Task item: Emit all the data exactly as provided.

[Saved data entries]
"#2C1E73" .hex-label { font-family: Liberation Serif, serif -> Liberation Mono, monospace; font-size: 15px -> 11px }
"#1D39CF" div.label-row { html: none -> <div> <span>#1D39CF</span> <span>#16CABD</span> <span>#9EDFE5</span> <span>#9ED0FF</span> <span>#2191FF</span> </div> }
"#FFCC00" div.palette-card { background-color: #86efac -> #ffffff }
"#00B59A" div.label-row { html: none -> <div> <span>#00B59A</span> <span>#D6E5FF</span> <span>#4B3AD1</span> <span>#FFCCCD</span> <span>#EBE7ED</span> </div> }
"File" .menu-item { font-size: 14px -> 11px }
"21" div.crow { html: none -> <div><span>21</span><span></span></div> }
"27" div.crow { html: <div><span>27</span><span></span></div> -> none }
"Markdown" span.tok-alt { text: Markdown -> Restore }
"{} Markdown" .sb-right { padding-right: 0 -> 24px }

Result of this exercise:
"#2C1E73" .hex-label { font-family: Liberation Serif, serif -> Liberation Mono, monospace; font-size: 15px -> 11px }
"#1D39CF" div.label-row { html: none -> <div> <span>#1D39CF</span> <span>#16CABD</span> <span>#9EDFE5</span> <span>#9ED0FF</span> <span>#2191FF</span> </div> }
"#FFCC00" div.palette-card { background-color: #86efac -> #ffffff }
"#00B59A" div.label-row { html: none -> <div> <span>#00B59A</span> <span>#D6E5FF</span> <span>#4B3AD1</span> <span>#FFCCCD</span> <span>#EBE7ED</span> </div> }
"File" .menu-item { font-size: 14px -> 11px }
"21" div.crow { html: none -> <div><span>21</span><span></span></div> }
"27" div.crow { html: <div><span>27</span><span></span></div> -> none }
"Markdown" span.tok-alt { text: Markdown -> Restore }
"{} Markdown" .sb-right { padding-right: 0 -> 24px }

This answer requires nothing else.